The limitations of this study include its open-label design, the absence of a placebo group, and potential biases in recruitment, which should be taken into account when interpreting the findings. Due to medical ethics, we were unable to use a placebo group for the ASD children. The number of children receiving oral lyophilized powder capsule treatment was significantly higher than the other two administration routes, which may introduce potential bias in the data. Some patients who underwent TET had used polyethylene glycol bowel preparation prior to the treatment, which inevitably led to mild GI discomfort, but it was relieved within 24 hours.
Conclusion
This prospective single-arm study assessed the impact of FMT on treating ASD using a larger participant sample and compared the effectiveness of different FMT approaches. The findings indicated that FMT is both an effective and safe treatment option for children with ASD. Specifically, the upper gastrointestinal tract routes, including capsules and nasal jejunal tubes, may be more effective and safe compared to the lower gastrointestinal tract route of transendoscopic enteral tube.
Data Sharing Statement
The datasets produced or analyzed during the study can be requested from the corresponding author upon a reasonable inquiry.

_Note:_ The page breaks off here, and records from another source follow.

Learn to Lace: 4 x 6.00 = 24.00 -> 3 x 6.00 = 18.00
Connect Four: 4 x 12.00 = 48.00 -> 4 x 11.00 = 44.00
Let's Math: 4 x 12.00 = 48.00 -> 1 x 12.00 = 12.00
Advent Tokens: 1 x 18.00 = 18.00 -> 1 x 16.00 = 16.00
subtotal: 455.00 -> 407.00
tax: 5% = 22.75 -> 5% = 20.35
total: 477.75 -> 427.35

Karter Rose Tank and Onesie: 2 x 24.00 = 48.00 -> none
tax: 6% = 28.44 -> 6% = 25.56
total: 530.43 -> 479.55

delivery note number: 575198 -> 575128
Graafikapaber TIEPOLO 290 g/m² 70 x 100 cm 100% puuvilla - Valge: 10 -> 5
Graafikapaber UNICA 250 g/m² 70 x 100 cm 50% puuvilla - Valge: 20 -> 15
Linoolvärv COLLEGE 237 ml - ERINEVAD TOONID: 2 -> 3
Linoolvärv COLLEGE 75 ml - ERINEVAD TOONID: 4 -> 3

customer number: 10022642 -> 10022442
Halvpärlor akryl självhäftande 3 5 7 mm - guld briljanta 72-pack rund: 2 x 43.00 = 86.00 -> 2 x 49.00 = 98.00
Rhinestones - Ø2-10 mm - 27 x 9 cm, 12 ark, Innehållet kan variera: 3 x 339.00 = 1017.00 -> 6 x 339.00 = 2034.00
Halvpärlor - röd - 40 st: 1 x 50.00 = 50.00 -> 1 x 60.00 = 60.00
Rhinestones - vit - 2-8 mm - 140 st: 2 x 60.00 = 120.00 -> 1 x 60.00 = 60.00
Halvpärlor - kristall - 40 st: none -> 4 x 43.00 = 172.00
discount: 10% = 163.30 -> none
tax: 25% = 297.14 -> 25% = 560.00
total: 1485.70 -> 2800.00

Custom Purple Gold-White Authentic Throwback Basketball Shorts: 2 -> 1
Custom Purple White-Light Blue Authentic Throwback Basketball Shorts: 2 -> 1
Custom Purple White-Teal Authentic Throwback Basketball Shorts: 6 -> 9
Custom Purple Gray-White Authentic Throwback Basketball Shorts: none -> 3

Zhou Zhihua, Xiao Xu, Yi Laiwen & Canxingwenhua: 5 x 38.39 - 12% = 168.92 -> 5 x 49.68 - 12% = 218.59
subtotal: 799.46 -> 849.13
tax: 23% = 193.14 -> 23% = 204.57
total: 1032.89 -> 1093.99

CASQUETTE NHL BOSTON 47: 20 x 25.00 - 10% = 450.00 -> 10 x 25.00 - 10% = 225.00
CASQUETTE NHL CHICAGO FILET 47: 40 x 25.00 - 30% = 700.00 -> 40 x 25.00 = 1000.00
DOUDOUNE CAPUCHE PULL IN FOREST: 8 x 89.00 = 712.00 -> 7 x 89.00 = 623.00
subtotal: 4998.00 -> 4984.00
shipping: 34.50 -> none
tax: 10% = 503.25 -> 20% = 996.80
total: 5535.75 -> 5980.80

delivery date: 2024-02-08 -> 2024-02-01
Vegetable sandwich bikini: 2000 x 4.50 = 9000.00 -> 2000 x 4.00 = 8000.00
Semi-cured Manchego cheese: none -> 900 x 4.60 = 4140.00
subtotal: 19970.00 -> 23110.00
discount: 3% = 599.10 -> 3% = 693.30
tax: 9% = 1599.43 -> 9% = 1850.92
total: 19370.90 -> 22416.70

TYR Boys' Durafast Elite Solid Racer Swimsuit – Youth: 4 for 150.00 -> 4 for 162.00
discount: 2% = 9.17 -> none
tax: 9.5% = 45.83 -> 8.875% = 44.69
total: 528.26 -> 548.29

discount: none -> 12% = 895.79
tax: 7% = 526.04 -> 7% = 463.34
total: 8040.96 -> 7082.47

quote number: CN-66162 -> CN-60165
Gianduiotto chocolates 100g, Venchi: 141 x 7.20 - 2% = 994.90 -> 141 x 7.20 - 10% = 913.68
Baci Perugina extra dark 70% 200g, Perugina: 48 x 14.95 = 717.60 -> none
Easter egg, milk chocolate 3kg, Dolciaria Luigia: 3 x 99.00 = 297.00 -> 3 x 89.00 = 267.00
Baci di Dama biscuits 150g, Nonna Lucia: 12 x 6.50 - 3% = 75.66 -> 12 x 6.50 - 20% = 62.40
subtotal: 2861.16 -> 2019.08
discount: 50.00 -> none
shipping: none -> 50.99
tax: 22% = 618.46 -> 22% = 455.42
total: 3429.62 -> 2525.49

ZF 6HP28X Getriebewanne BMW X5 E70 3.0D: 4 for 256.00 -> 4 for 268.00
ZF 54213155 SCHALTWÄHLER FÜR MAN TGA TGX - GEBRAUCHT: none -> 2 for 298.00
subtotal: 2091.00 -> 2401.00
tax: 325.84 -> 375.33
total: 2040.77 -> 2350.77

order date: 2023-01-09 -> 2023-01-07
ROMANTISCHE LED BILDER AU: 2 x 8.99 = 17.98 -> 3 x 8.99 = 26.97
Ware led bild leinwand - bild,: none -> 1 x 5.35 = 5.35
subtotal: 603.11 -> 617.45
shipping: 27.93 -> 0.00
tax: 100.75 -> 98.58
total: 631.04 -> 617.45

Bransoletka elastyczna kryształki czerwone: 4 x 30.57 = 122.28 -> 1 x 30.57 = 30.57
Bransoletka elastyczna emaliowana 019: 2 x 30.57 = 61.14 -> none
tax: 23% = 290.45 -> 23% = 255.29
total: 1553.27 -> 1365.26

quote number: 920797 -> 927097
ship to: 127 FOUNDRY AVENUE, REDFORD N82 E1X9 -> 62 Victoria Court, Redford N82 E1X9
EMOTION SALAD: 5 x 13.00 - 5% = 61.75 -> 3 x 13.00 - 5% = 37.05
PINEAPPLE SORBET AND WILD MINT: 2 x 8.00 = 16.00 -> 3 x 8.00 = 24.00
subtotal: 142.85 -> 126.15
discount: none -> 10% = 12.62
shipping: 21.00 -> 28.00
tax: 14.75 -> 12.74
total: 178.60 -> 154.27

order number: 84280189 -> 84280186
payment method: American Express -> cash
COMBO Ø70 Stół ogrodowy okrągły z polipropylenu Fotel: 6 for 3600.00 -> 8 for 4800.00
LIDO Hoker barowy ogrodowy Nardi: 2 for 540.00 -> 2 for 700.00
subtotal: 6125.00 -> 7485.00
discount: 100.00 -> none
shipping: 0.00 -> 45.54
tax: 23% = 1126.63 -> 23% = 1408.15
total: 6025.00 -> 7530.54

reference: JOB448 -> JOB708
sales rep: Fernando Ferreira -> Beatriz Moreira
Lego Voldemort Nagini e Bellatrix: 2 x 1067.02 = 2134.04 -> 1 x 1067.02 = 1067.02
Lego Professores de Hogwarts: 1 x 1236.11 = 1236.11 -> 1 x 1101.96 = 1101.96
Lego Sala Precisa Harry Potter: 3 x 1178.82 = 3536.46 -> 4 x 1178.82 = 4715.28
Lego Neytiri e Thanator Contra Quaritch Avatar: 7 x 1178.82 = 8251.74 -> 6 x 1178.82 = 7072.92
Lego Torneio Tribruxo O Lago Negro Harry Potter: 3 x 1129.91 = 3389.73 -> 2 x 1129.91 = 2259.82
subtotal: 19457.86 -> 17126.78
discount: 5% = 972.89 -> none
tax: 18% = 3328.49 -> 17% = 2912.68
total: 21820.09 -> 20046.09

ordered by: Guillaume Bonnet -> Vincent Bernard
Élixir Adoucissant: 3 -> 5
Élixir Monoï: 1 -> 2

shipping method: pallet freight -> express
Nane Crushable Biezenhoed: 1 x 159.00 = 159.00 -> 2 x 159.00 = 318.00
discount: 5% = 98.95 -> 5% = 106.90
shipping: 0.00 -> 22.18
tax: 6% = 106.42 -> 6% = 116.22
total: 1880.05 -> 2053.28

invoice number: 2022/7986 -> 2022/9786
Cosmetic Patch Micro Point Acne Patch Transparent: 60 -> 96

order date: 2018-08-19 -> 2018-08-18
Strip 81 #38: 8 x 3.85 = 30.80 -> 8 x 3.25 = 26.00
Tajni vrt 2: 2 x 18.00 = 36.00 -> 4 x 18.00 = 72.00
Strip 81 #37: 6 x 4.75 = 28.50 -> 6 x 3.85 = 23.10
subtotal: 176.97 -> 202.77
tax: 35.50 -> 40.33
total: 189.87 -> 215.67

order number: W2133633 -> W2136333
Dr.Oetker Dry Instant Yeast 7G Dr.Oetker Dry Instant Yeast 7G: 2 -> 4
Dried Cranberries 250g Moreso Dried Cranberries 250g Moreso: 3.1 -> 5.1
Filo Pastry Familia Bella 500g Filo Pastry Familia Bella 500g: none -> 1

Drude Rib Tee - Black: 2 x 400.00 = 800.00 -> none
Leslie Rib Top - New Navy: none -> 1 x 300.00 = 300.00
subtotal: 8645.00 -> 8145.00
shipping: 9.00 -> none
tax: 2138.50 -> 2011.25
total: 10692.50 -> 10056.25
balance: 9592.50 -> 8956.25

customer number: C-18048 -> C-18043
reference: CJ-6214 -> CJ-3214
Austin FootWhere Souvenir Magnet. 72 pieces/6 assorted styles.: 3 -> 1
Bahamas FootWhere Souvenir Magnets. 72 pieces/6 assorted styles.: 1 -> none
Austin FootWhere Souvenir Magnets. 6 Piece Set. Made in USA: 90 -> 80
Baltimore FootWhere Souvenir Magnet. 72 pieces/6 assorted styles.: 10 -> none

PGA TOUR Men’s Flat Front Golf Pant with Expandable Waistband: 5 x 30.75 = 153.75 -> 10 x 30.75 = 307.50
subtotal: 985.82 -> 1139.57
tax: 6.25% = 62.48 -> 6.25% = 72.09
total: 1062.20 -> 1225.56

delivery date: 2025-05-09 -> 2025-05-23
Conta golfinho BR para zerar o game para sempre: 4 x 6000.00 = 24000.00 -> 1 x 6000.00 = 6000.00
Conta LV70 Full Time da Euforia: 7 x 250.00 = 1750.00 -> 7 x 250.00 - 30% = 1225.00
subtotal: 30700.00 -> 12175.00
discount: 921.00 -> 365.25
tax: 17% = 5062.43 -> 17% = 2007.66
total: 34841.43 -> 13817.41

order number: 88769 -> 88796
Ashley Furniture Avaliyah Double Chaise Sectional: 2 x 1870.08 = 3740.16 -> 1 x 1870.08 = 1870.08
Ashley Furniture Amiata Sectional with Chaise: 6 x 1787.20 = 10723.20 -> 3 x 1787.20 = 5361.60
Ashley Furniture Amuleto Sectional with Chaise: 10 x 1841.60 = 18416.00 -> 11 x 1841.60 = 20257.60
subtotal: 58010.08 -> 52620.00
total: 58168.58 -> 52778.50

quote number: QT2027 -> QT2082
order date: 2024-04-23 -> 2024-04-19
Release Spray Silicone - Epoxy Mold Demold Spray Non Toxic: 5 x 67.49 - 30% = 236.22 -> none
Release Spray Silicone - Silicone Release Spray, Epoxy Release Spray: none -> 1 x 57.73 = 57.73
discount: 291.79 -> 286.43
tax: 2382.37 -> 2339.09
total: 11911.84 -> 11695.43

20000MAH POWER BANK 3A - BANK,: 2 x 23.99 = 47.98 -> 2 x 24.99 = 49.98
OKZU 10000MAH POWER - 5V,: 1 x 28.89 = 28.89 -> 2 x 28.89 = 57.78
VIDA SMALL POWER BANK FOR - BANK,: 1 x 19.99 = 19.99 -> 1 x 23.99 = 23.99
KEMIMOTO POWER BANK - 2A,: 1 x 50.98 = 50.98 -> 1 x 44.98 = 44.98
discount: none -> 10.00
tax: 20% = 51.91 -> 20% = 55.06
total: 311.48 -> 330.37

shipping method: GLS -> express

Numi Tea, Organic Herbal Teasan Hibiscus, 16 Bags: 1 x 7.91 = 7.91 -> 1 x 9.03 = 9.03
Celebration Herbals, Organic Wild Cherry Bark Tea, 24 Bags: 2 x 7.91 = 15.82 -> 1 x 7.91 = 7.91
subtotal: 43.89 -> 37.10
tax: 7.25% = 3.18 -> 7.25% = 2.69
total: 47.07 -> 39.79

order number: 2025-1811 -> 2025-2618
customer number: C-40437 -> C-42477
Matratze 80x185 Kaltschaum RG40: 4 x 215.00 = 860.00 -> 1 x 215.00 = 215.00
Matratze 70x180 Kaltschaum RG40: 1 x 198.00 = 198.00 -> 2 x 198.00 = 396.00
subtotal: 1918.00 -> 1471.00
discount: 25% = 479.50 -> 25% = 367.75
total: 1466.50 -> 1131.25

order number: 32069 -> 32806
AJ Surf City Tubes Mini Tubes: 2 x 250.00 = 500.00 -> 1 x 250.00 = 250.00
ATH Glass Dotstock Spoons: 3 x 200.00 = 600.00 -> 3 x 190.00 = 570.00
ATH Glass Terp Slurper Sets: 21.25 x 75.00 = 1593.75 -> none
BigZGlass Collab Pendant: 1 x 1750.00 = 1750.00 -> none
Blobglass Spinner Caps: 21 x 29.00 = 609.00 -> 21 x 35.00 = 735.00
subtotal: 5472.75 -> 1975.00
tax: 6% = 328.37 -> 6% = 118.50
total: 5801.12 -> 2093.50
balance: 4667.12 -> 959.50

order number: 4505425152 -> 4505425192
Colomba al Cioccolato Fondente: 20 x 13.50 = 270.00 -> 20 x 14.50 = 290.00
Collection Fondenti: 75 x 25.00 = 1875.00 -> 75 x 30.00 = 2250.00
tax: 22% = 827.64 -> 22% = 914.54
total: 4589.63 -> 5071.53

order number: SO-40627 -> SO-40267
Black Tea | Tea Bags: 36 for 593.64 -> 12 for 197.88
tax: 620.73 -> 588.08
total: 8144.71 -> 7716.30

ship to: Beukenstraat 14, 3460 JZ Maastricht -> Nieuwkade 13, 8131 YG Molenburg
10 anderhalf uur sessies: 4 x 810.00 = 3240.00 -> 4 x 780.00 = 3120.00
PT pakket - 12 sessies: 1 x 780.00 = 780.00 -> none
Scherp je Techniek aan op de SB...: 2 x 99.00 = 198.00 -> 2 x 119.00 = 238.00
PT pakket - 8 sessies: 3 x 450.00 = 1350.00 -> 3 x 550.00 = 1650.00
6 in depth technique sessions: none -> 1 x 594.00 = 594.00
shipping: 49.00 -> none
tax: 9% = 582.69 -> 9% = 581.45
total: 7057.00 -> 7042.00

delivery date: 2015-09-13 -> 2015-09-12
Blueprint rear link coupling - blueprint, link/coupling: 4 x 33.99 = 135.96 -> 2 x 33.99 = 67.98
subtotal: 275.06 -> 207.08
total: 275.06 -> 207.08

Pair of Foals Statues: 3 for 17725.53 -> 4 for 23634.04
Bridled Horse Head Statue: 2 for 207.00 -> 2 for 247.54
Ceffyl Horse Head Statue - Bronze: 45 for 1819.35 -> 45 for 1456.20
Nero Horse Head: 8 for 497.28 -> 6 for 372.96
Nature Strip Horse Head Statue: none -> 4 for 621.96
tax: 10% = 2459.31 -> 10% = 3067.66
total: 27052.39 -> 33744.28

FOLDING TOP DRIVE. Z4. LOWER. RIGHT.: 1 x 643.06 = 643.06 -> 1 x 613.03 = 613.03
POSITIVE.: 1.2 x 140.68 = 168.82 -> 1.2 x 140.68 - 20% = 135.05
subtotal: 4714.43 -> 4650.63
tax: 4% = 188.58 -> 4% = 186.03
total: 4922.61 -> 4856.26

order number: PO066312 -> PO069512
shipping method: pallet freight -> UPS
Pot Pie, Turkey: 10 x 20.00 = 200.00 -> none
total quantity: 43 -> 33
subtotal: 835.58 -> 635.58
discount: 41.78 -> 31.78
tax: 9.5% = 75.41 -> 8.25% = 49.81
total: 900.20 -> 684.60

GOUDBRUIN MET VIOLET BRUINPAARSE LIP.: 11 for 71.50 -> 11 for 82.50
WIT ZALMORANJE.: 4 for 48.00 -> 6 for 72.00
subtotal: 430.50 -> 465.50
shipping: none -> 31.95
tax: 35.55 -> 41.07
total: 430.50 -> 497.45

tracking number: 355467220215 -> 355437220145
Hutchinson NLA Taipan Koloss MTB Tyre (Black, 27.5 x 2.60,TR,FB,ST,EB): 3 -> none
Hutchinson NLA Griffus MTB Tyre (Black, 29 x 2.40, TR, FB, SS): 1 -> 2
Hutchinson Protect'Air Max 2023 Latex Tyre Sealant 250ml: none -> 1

Ethics Approval and Informed Consent
All procedures carried out in this research were compliant with the ethical standards approved by the Ethics Review Committee at the Shanghai Children’s Hospital, Shanghai Jiao Tong University (Approval number: 2021R117-F02). The FMT study has been registered with the Chinese Clinical Trial Registry (Registration Number: ChiCTR2200055943). Written informed consent was obtained from all guardians of the participants, in line with the principles outlined in the Helsinki Declaration.
Acknowledgments
The authors express their gratitude to all the children with ASD and their families for their collaboration during the data collection process.
Funding
This study was funded by the Medical innovation Research project of Shanghai Science and Technology Commission (Project No.: 22Y11903700).
Disclosure
The authors report no conflicts of interest in this work.